Community gets behind search
While police admit that a car spotted at 3am turning toward Carnarvon off the road that leads from the campsite was a crucial piece of the puzzle, lead investigator Det Supt Rod Wilde said it was hard police grind that solved this case.
“It was a lot of hard work, it wasn’t any one particular thing. It was just the process that we go through in a major investigation, dotting those i’s and crossing those t’s,” Wilde said.
He said taskforce Rodia received more than 1,000 calls from the community, but the final piece of intelligence that led to the house raid where Cleo was found was only discovered on Tuesday.
“People worked basically without sleep from the first occurrence when this happened. They have been working here tirelessly, never gave up hope and got the result that we are all so grateful for.”
The WA premier, Mark McGowan, said he was sent a photograph of a smiling Cleo in a hospital bed just after she was found.
“It is remarkable, exciting, uplifting news that was a surprise I’m sure to all of us but some great police work by some great people,” McGowan said.
McGowan said he initially missed the early morning call because he was asleep but woke at 3am and spoke to the commissioner.

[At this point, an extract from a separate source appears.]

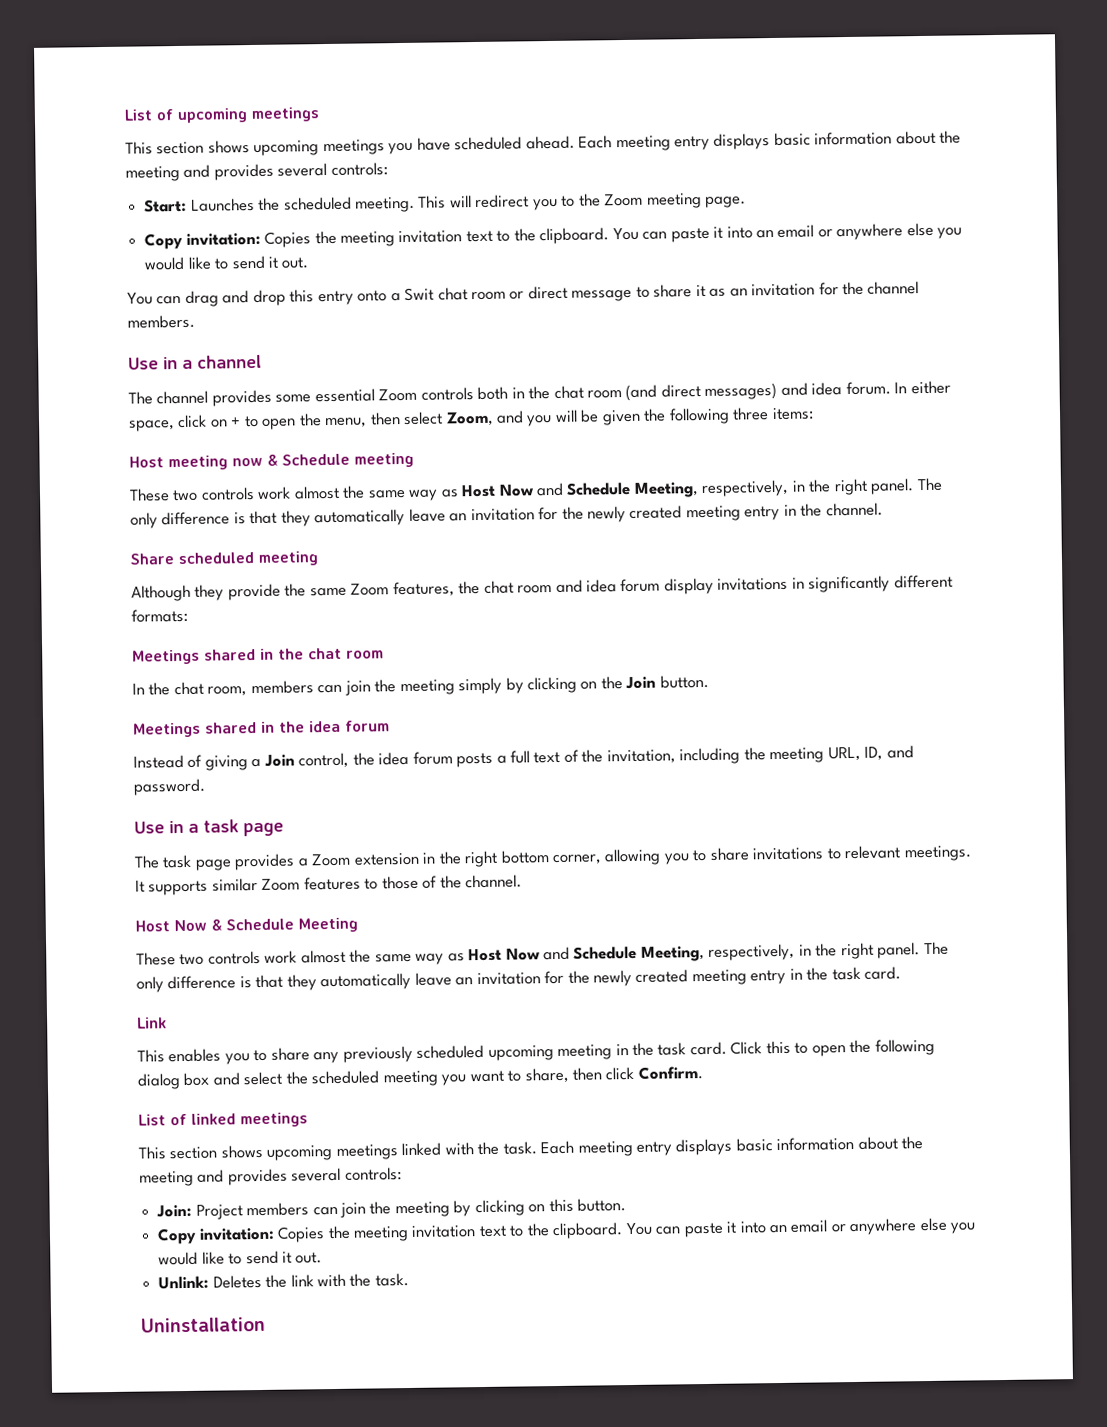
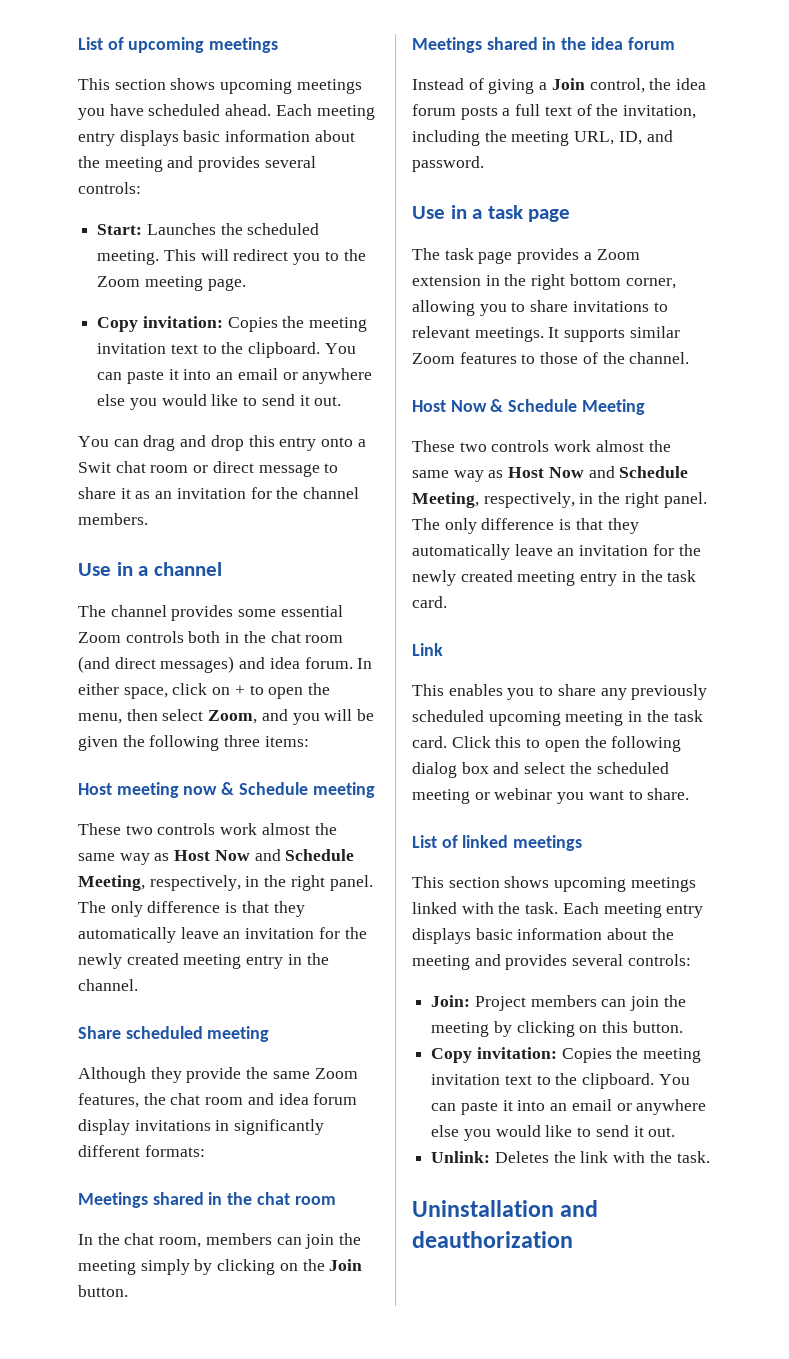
- Click this to open the following dialog box and select the scheduled meeting you want to share, then click Confirm.
+ Click this to open the following dialog box and select the scheduled meeting or webinar you want to share.
- Uninstallation
+ Uninstallation and deauthorization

“I was talking to the commissioner and he was so excited, he was almost emotional about finding little Cleo.”
On Wednesday afternoon the police commissioner, Chris Dawson, touched down in Carnarvon, held up a picture of Cleo and declared it a wonderful day.
The picture was taken earlier on Wednesday when Cleo was in hospital where she had been taken for medical tests. She was later discharged.
“It is a really special day for Western Australia,” Dawson said. “I’m just the proudest police commissioner I think in the world at the moment.”
Later still on Wednesday, Cleo’s mother updated a Facebook post – made on 17 October, 24 hours after Cleo went missing – that called for people to help to find her little girl.
Ellie Smith wrote: “FINAL EDIT – HOME WITH HER FAMILY.”